EXERCISE INSTRUCTIONS: Copy out the entries that follow exactly, leaving out the pictures.
[EXCERPTED DATA — start]
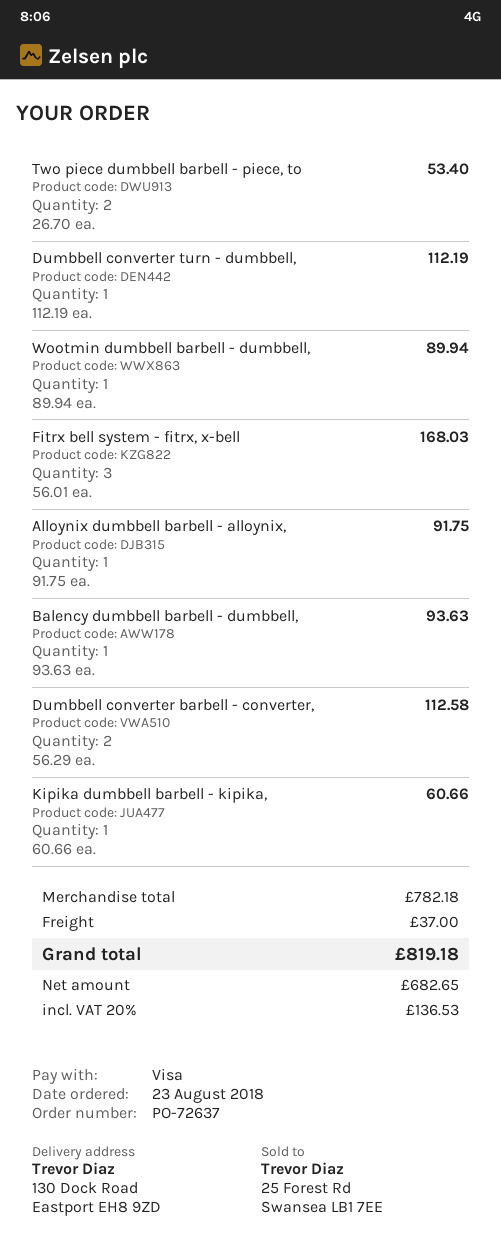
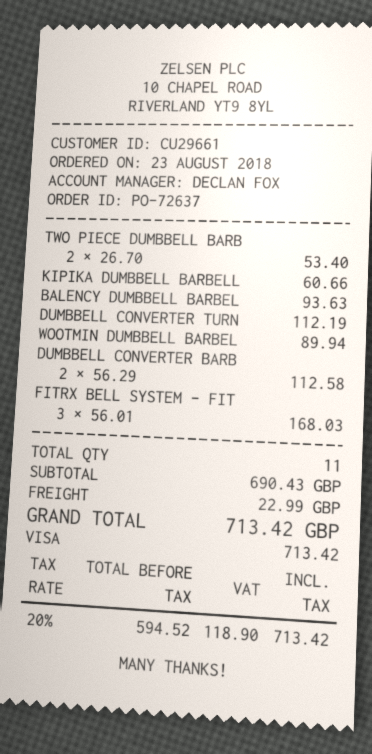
Alloynix dumbbell barbell - alloynix,: 1 x 91.75 = 91.75 -> none
subtotal: 782.18 -> 690.43
shipping: 37.00 -> 22.99
net: 682.65 -> 594.52
tax: 20% = 136.53 -> 20% = 118.90
total: 819.18 -> 713.42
[EXCERPTED DATA — finish]
RESPONSE:
Alloynix dumbbell barbell - alloynix,: 1 x 91.75 = 91.75 -> none
subtotal: 782.18 -> 690.43
shipping: 37.00 -> 22.99
net: 682.65 -> 594.52
tax: 20% = 136.53 -> 20% = 118.90
total: 819.18 -> 713.42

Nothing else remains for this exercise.